Proponents of lowering barriers to trade argue that bans on subsidies for farming and the energy industries will benefit the environment. One test case concerns Western agriculture, where subsidies designed to maintain rural populations have encouraged more intensive farming, including heavy use of pesticides and fertilizers. The hidden environmental and human health costs of modern farming methods in Britain have been put at US$350 per hectare each year, approaching the value of European Union subsidies4. If future trade rules outlawed the subsidies, economists and environmentalists agree that these environmental costs would also fall as farming became less intensive. Another test case is Chinese energy. State subsidies are a major cause
of the overuse of fossil fuels, causing smogs and acid deposition and
adding to climate change. During the late 1990s, while negotiating to
join the WTO, China cut subsidies on coal by more than 50 percent. This
resulted in real cuts in the use of coal at a time when its economy was
growing by an average of 8 percent a year5.
One important impact of international trade, particularly on fast-growing countries, is to increase the impetus for their economies to be based on specialization for export markets. In developing countries still heavily dependent on agriculture, this typically means a commodity crop such as coffee, cocoa or bananas. This can both encourage deforestation and the drainage of wetlands, and push once biodiverse farming areas into species-poor monocultures of varieties frequently alien to local ecosystems with high inputs of toxic chemicals such as pesticides. The WTO's charter, however, does require it to promote environmentally responsible trade and allows it to exempt conservation laws from its rules banning protectionism. The Organization formally recognizes some international environmental legislation as a legitimate constraint on trade, including the Montreal Protocol on Substances that Destroy the Ozone Layer. But a series of rulings in its first years appeared to back trade against the environment. In 1998, for example, it ruled against the United States, which had banned
imports of shrimps worth US$2.5 billion a year from four Asian countries
Thailand, Pakistan, Malaysia and the Philippines because
fishermen in these countries used nets that captured up to 20 000 endangered
Olive Ridley turtles. Such nets were illegal under United States law.
The WTO invoked the rule that it is generally illegal to discriminate,
either through labelling or outright bans, between identical products
on the basis of how they are produced. The shadow of the WTO has also hung over negotiations
for future environmental laws.

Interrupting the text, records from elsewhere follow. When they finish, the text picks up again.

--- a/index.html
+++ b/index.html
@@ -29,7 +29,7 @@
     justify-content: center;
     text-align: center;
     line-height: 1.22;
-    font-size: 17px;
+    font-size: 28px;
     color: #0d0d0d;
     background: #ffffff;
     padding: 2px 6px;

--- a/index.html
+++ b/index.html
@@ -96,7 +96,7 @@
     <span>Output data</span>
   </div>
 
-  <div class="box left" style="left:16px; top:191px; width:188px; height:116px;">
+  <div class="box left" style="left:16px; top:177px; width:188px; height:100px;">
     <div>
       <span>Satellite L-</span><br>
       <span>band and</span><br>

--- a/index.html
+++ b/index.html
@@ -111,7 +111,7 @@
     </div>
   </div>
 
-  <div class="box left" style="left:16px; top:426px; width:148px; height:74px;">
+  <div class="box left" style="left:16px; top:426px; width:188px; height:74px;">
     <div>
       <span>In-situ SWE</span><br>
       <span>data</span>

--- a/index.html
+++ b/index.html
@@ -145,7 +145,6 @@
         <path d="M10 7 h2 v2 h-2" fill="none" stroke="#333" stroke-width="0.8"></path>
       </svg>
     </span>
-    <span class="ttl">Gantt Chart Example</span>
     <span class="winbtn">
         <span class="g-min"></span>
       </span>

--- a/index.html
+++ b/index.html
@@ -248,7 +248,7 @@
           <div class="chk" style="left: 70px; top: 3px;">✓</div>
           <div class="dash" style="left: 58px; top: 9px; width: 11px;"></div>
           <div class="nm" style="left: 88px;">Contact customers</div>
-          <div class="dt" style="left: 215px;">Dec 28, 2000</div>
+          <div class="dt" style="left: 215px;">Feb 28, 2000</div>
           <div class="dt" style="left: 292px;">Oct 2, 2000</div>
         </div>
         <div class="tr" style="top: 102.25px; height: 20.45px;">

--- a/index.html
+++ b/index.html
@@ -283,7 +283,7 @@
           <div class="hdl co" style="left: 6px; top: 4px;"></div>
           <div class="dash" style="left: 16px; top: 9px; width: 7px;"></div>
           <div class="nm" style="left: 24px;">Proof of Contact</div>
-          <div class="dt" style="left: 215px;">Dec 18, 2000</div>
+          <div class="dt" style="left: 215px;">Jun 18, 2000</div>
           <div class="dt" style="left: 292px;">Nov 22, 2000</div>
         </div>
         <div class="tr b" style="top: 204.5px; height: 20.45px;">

These include proposed controls on persistent
organic pollutants (POPs) such as pesticides, and on genetically modified
(GM) products. Talks on a Biosafety Protocol under the Convention on Biological
Diversity broke down in early 1999 because of fears that it could become
a protectionist device, but agreement was nevertheless reached early in
2000, setting rules for controlling trade in GM products. The Protocol
explicitly allows countries to respond to fears about health or environmental
dangers from GM by preventing trade, but also leaves them open to WTO
sanctions. Despite such concerns, the governments of industrialized countries have generally argued that the environment should play a bigger role in trade law. But some developing countries say this will undermine their economic development by imposing Western environmental laws more appropriate to richer economies. Behind all this are cultural as well as economic and environmental concerns about the impact of globalization. The globalization of trade in agricultural goods is likely to intensify standardization of farming methods and crops, ensuring a further loss of species and genetic diversity on the farm. Moreover, current concepts of free trade are hard to reconcile with successful communal styles of ownership of land and resources that often underpin indigenous communities that live in greater harmony with their environment. A global standardization on Western lifestyles, it is argued, will promote polluting and resource-depleting activities such as high levels of car ownership and meat-rich diets.